PROBLEM:
Each line of the entries below that includes "weight" belongs in your answer.

══ RECORD EXCERPTS

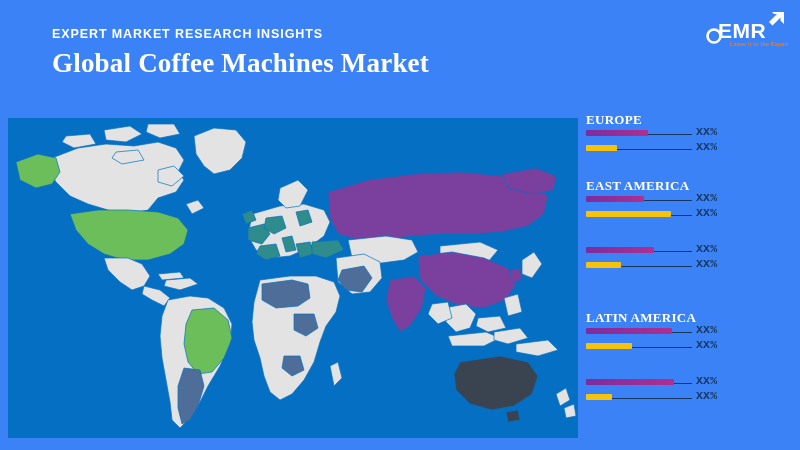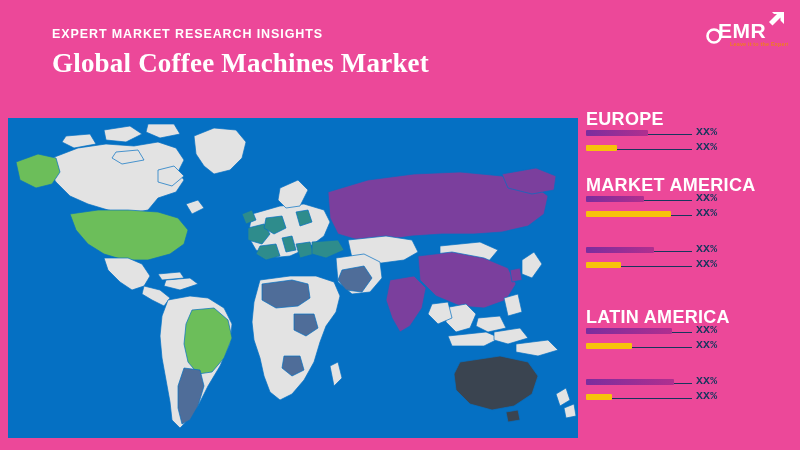--- a/index.html
+++ b/index.html
@@ -19,7 +19,7 @@
     inset: 0;
     width: 800px;
     height: 450px;
-    background: #ec4899;
+    background: #3b82f6;
   }
 
   

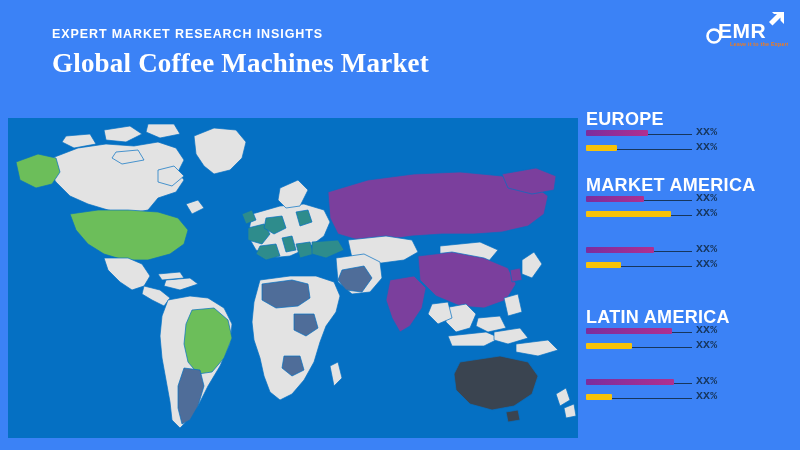--- a/index.html
+++ b/index.html
@@ -80,13 +80,13 @@
     width: 206px;
   }
   .legend-title {
-    font-size: 18px;
+    font-size: 13px;
     font-weight: bold;
     color: #ffffff;
     letter-spacing: 0.3px;
     white-space: nowrap;
     line-height: 15px;
-    font-family: Liberation Sans, sans-serif;
+    font-family: Liberation Serif, serif;
   }
   .bar-row {
     position: relative;

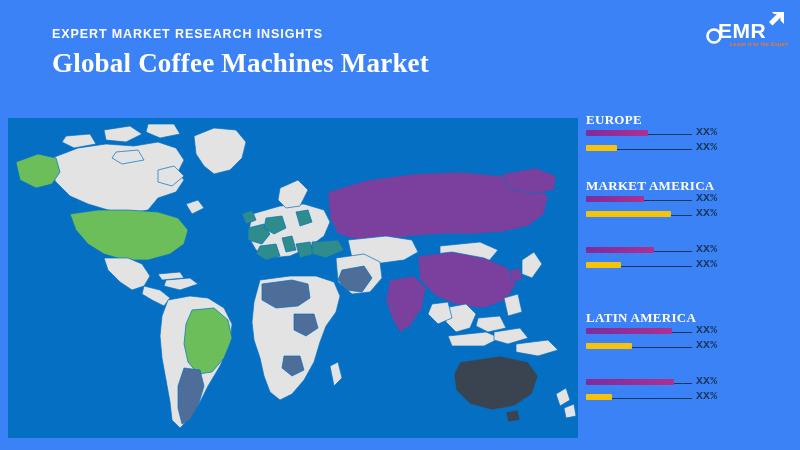--- a/index.html
+++ b/index.html
@@ -242,7 +242,7 @@
     </div>
 
     <div class="legend-group" style="top:66px;">
-      <div class="legend-title">MARKET AMERICA</div>
+      <div class="legend-title">EAST AMERICA</div>
       <div class="bar-row">
         <div class="leader"></div>
         <div class="bar purple grad" style="width:58px;"></div>

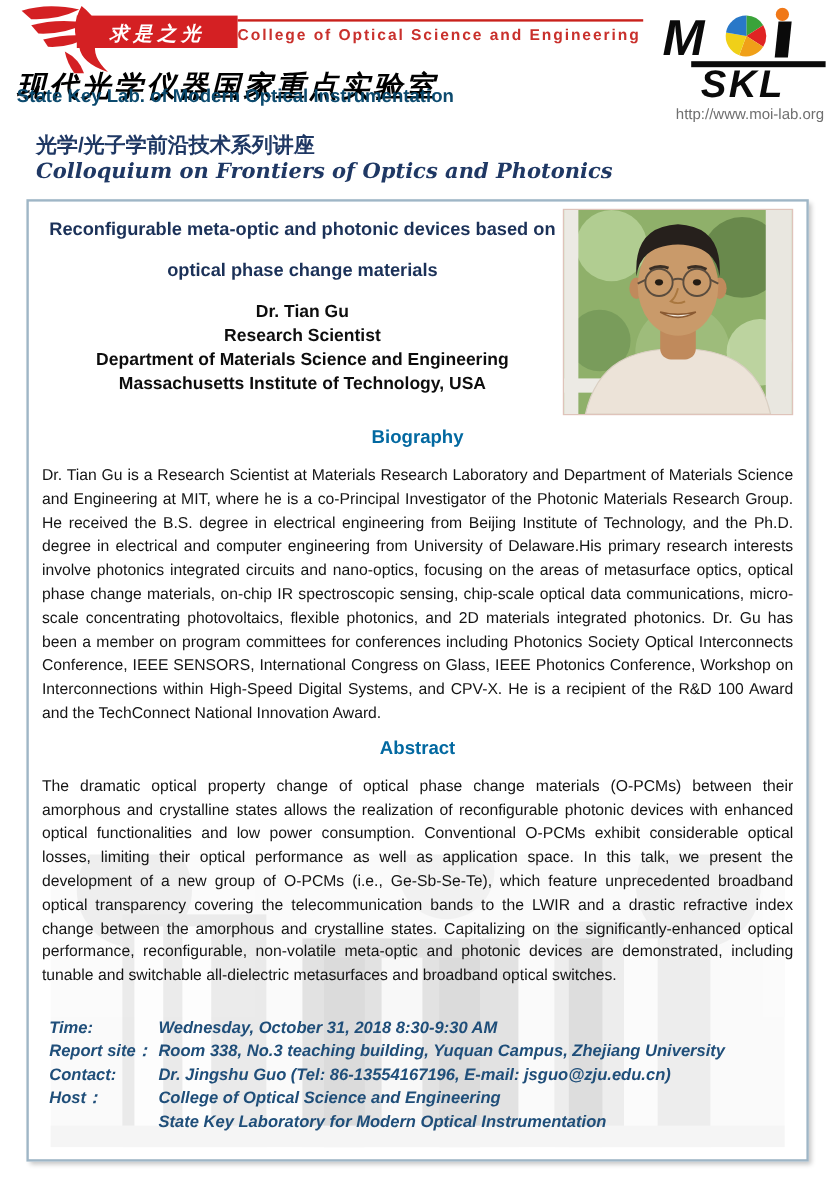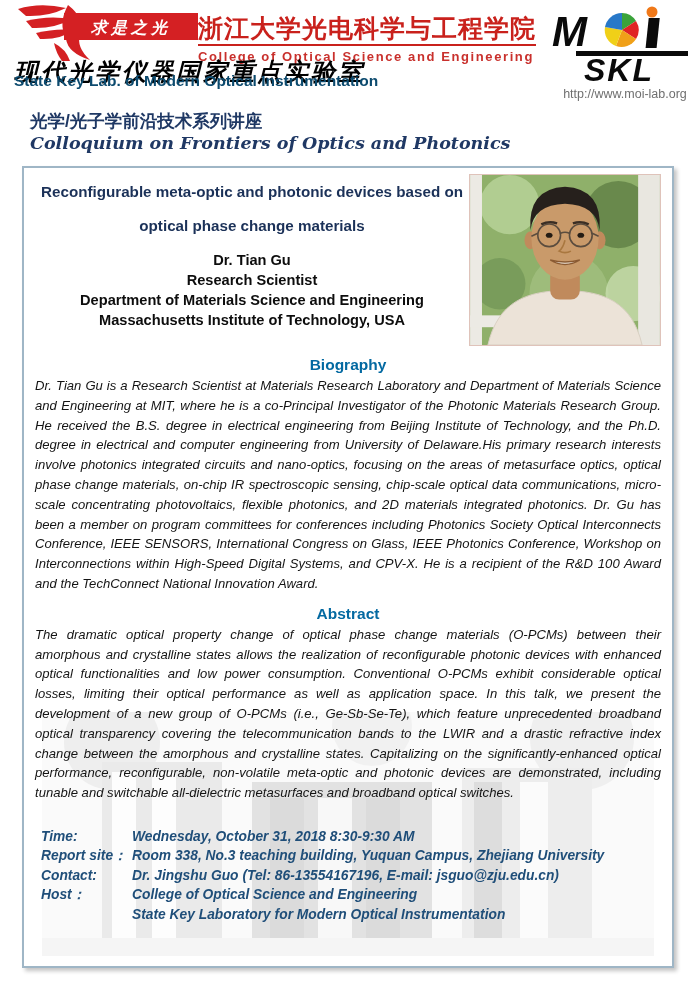--- a/index.html
+++ b/index.html
@@ -65,7 +65,6 @@
   </svg>
 
   <div class="college">
-    <div class="college-cn">浙江大学光电科学与工程学院</div>
     <div class="college-rule"></div>
     <div class="college-en">College of Optical Science and Engineering</div>
   </div>

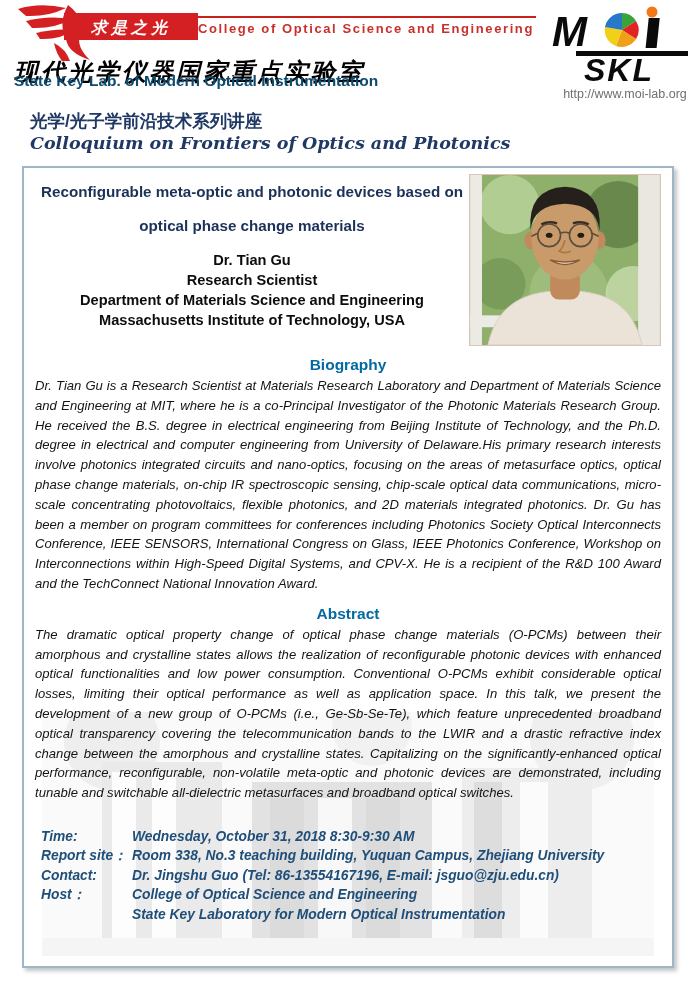--- a/index.html
+++ b/index.html
@@ -39,7 +39,7 @@
 
   .sec-head{position:relative;text-align:center;font-size:15.5px;font-weight:700;color:#0369a1;margin-top:10px;}
   .sec-head.abs{margin-top:11px;}
-  .body-text{position:relative;font-size:13.1px;line-height:19.8px;color:#141414;text-align:justify;margin-top:2px;font-style:italic;}
+  .body-text{position:relative;font-size:13.1px;line-height:19.8px;color:#141414;text-align:justify;margin-top:12px;}
 
   
   .details{position:relative;margin-top:24px;color:#1F4E79;font-weight:700;font-size:13.8px;}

════

RESPONSE BOX:
     font-weight: bold;
   .sec-head{position:relative;text-align:center;font-size:15.5px;font-weight:700;color:#0369a1;margin-top:10px;}
   .details{position:relative;margin-top:24px;color:#1F4E79;font-weight:700;font-size:13.8px;}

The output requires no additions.